The Nation's Premier Political Comedian
Franken admits that he came up with the title for this book before writing it. This is a hilarious collection of essays targeting the politicial right wing. The book kicks off with a chapter that pokes fun of Limbaugh's hypocrisy, weight, and political/social stances. He writes, "It's way too easy to quote him: 'It's time to start championing old-fashioned virtues like... self-restraint, self-discipline' and then write STOP EATING!!!" Much of the book is like this; spoofs on right-wing hypocrisy alongside exposures of some of their more asinine remarks. (e.g.- Rush Limbaugh: "Have you ever noticed how all newspaper composite pictures of wanted criminals resemble Jesse Jackson?" Pat Robertson: "The feminist agenda....is not about equal rights for women. It's about a socialist, anti-family political movement that encourages women to leave their husbands, kill their children, practice witchcraft and become lesbians." Newt Gingrich: "If combat means living in a ditch, females have biological problems staying in a ditch for 30 days because they get infections... On the other hand, if combat means being on an aegis class cruiser managing the computer controls for twelve ships, a female may be again dramatically better than a male, who gets very, very frustrated sitting in a chair all the time because males are biologically driven to go out and hunt giraffes." Franken retorts: "Two images come to mind. The first is of the grasslands of Africa. During the Neolithic Period. Rush, Newt, and Bill Bennett, all 825 pounds of them, are trying to run down a giraffe. The giraffe is thinking, 'No problem here.' The second image is of Newt, about fifteen years ago, explaining to his thirteen-year-old daughter that she just got her first 'infection.'") Subsequent essays cover a range of political figures and issues. My version, the new paperback edition, also includes a postlude of "New Dirt on the Nutcase Right". There aren't many Jay Leno-type one-liners in this one. Instead, the essays have the strange mixture of building into hilarity while enraging you.

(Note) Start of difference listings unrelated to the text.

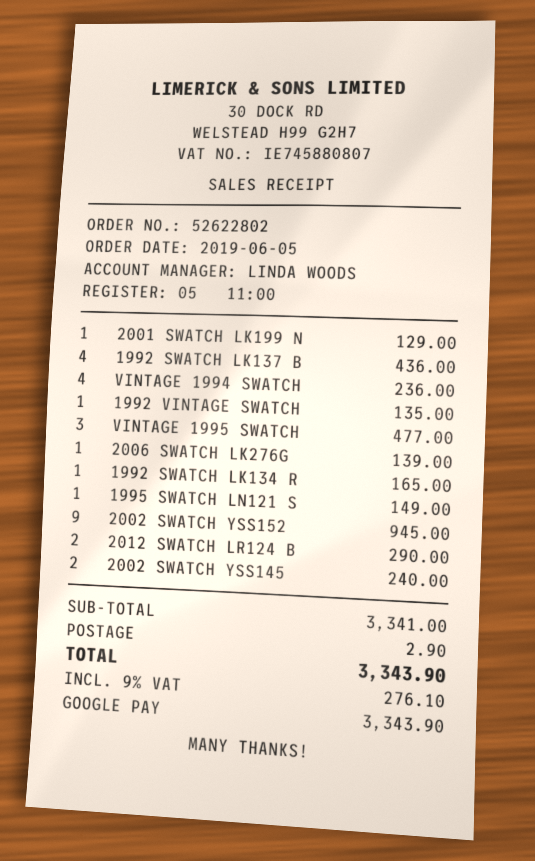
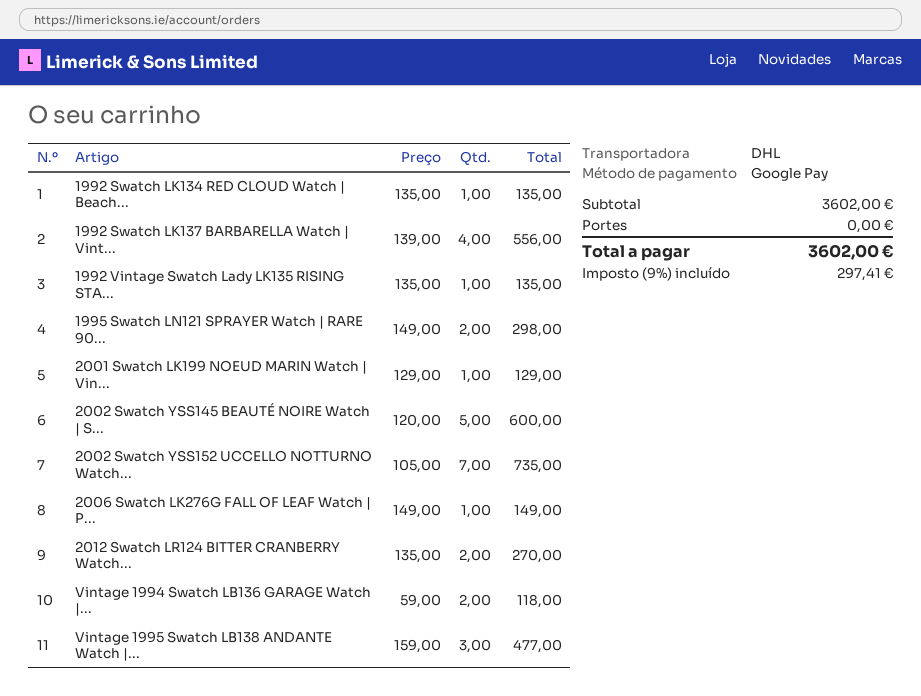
1992 SWATCH LK137 B: 4 for 436.00 -> 4 for 556.00
VINTAGE 1994 SWATCH: 4 for 236.00 -> 2 for 118.00
2006 SWATCH LK276G: 1 for 139.00 -> 1 for 149.00
1992 SWATCH LK134 R: 1 for 165.00 -> 1 for 135.00
1995 SWATCH LN121 S: 1 for 149.00 -> 2 for 298.00
2002 SWATCH YSS152: 9 for 945.00 -> 7 for 735.00
2012 SWATCH LR124 B: 2 for 290.00 -> 2 for 270.00
2002 SWATCH YSS145: 2 for 240.00 -> 5 for 600.00
subtotal: 3341.00 -> 3602.00
shipping: 2.90 -> 0.00
tax: 9% = 276.10 -> 9% = 297.41
total: 3343.90 -> 3602.00

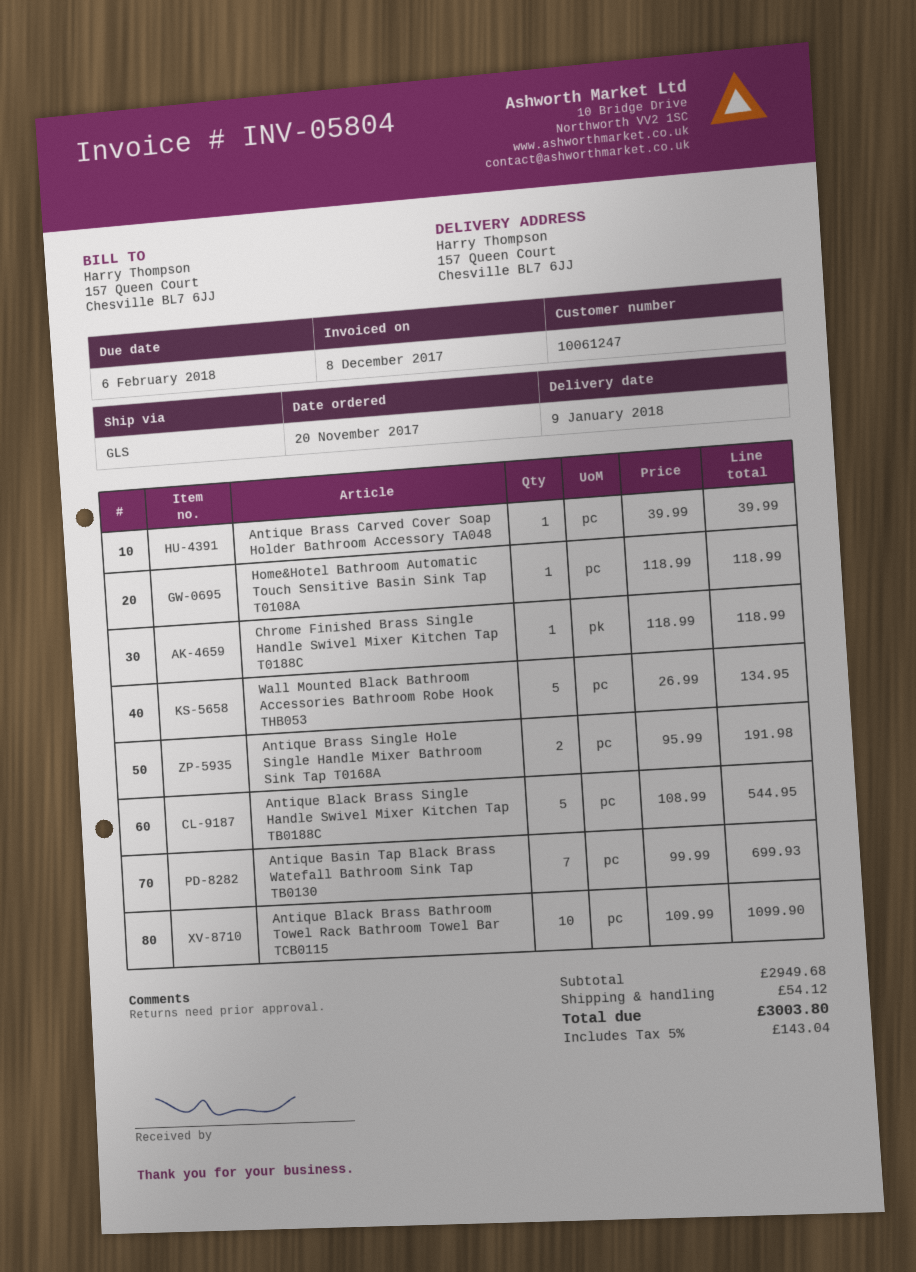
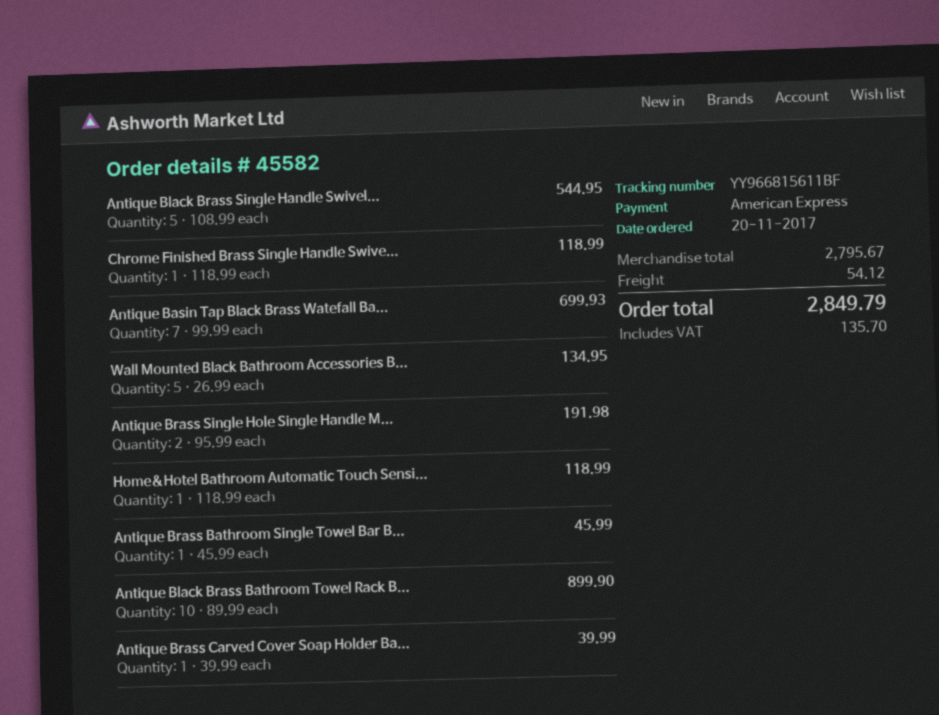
Antique Black Brass Bathroom Towel Rack Bathroom Towel Bar TCB0115: 10 x 109.99 = 1099.90 -> 10 x 89.99 = 899.90
Antique Brass Bathroom Single Towel Bar B...: none -> 1 x 45.99 = 45.99
subtotal: 2949.68 -> 2795.67
tax: 143.04 -> 135.70
total: 3003.80 -> 2849.79

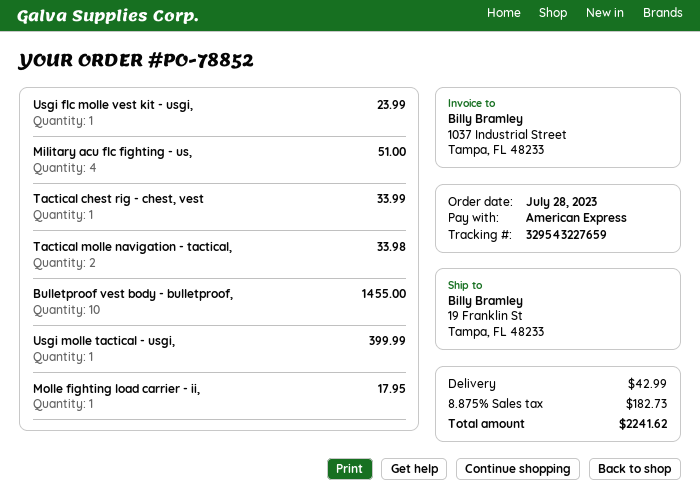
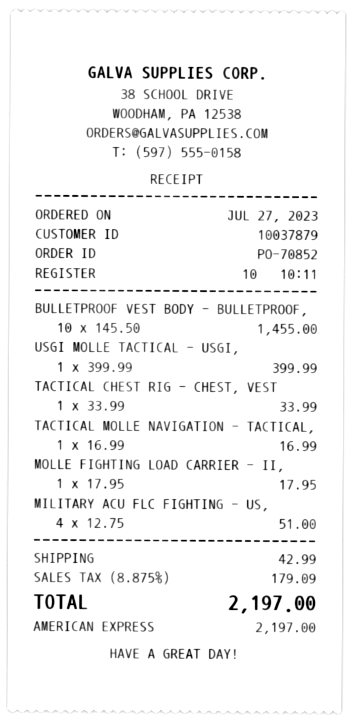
order number: PO-78852 -> PO-70852
order date: 2023-07-28 -> 2023-07-27
Usgi flc molle vest kit - usgi,: 1 for 23.99 -> none
Tactical molle navigation - tactical,: 2 for 33.98 -> 1 for 16.99
tax: 8.875% = 182.73 -> 8.875% = 179.09
total: 2241.62 -> 2197.00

Good: This book is a quick, funny read. The best essays are the ones that target specific characters, particularly the ones on Limbaugh, Newt Gingerich, Phil Gramm, Pat Buchanan, and Pat Robertson.
Bad: A couple of the essays drag a bit, particularly the fictitious "Operation Chickenhawk".
Opinion: This one is hysterical! I laughed out loud regularly while reading it. It's definitely nice to see someone giving Limbaugh a taste of his own medicine. Franken stops at nothing, and in my opinion has definitely established himself as one of the nation's premier political comedians.